Edward T Mack
Transnationalism, Visuality, and Identity: A Microseminar with Shu-mei Shih
Course Meeting Dates and Times:
Tuesday, October 30, 3:30-5:30 pm, CMU 202 Tuesday, November 6, 3:30-5:30 pm, CMU 202 Wednesday, November 14, Colloquium, 3:30-5:30 pm, CMU 202 Thursday, November 15, Katz Lecture, 6:00 pm, KNE 220 Tuesday, November 20, 3:30-5:30 pm, CMU 202
How do bounded notions of national, ethnic, racial, and class identity function amid constant flows of capital, cultural products, and populations? What new formations have appeared within these transnational contexts? What new methodologies and concepts do these contexts demand of those engaged in the study of languages, literature, film, and history, to name only a few of the disciplines affected?

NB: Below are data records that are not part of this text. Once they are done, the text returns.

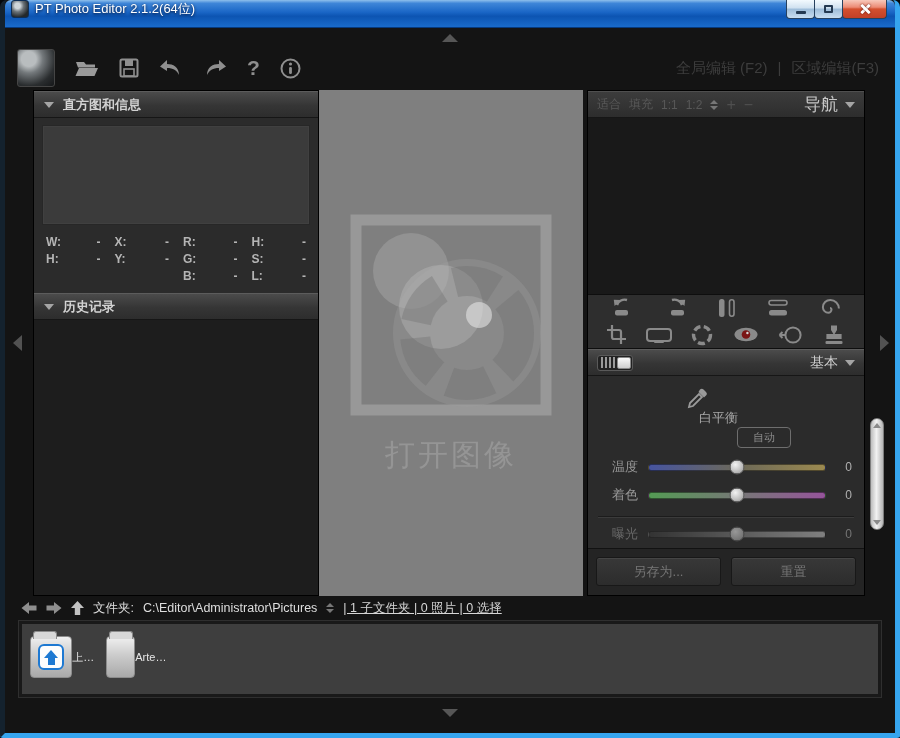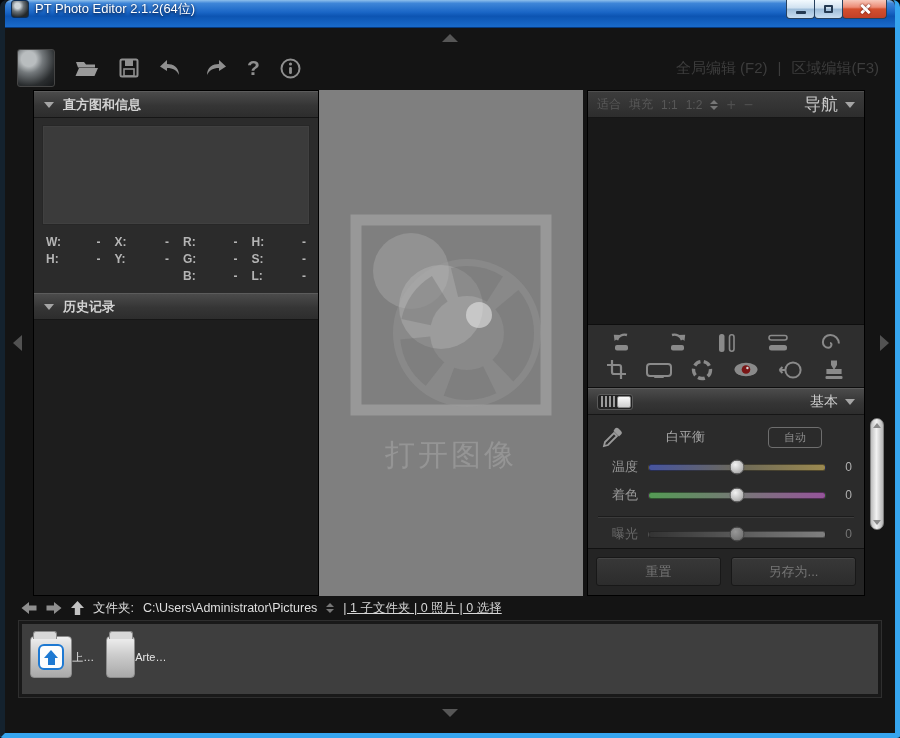"白平衡" .wb-row { flex-direction: none -> column; padding: 11px 42px 5px 14px -> 11px 73px 5px 14px }
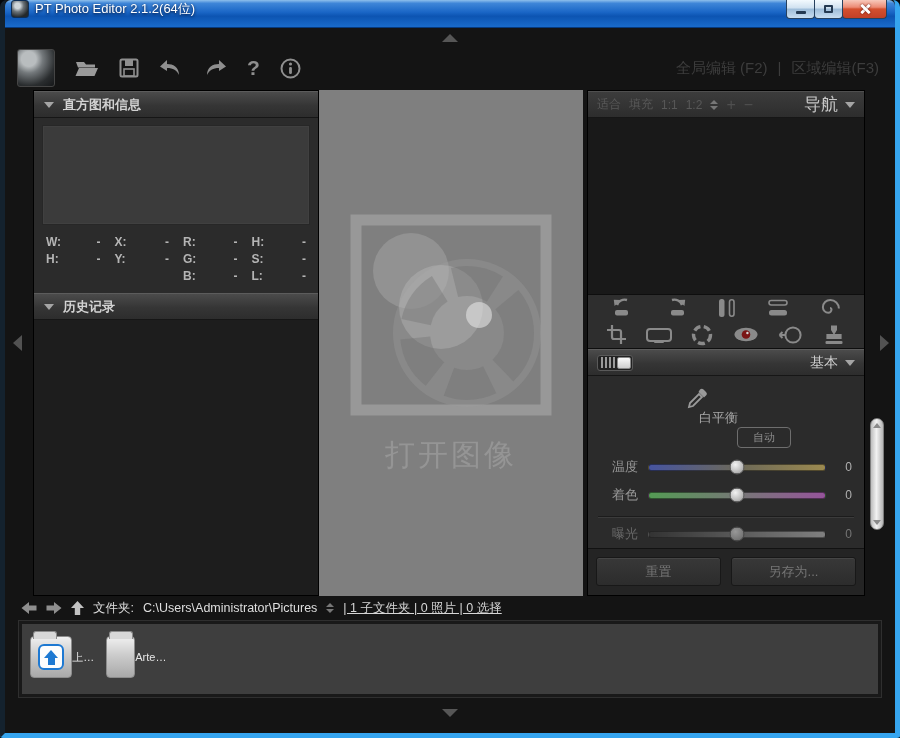"重置" div.panel-btn { order: before "另存为..." -> after "另存为..." }
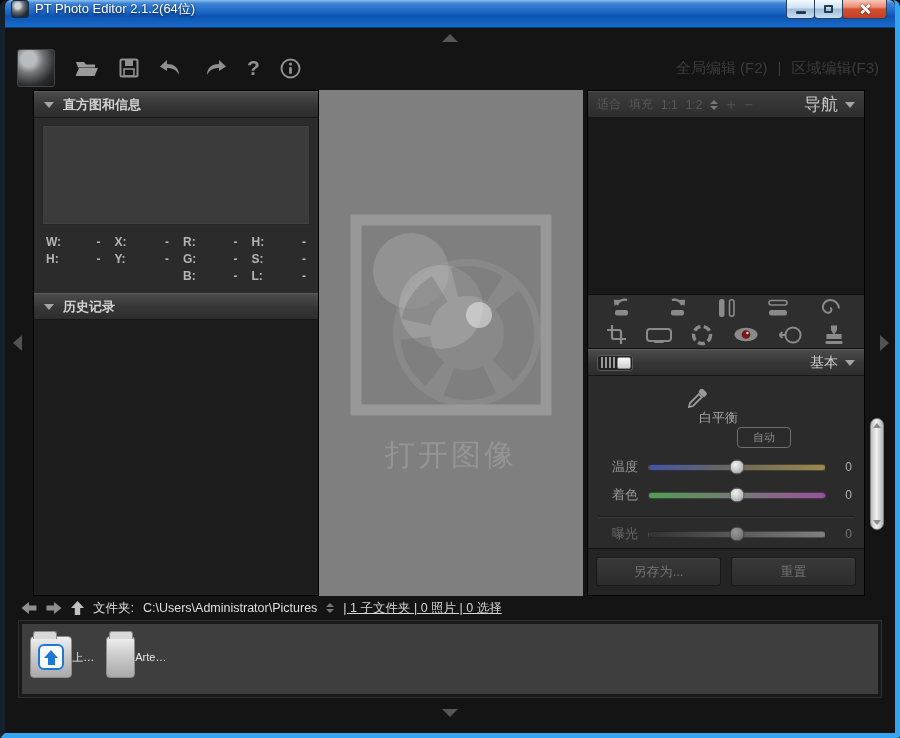"C:\Users\Administrator\Pictures" span { text: Users -> Editor }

This microseminar, organized to frame the visit of visiting Katz Lecturer Shu-mei Shih (Comparative Literature, Asian Languages & Cultures, and Asian American Studies, University of California Los Angeles), will explore these critical questions by examining her three most recent books—Minor Transnationalism (2005), Visuality and Identity (2007), and The Creolization of Theory (2011)—as well as her current work on “comparison as relation.”
Shu-mei Shih specializes in comparative Chinese, Sinophone, and Asian American literatures, with research emphases in transnational feminism, minority discourse, modernism, (post)humanism, and (post)colonialism. At University of California, Los Angeles, she co-directs the “Cultures in Transnational Perspective” Mellon Postdoctoral Fellowship Program in the Humanities, which promotes comparative studies of minority cultures in transnational contexts. Her Katz Lecture is the keynote for the international conference New Geographies of Feminist Art: China, Asia, and the World at the University of Washington, November 15-17, 2012.
Student learning goals
Students will gain familiarity with the vocabularies of transnational cultural studies, and deepen their analysis of historical and emergent cultural formations and the politics of identity.
General method of instruction
Class assignments and grading
Successful completion of the course requires completing assigned readings, attending consistently, and actively participating in seminar discussions.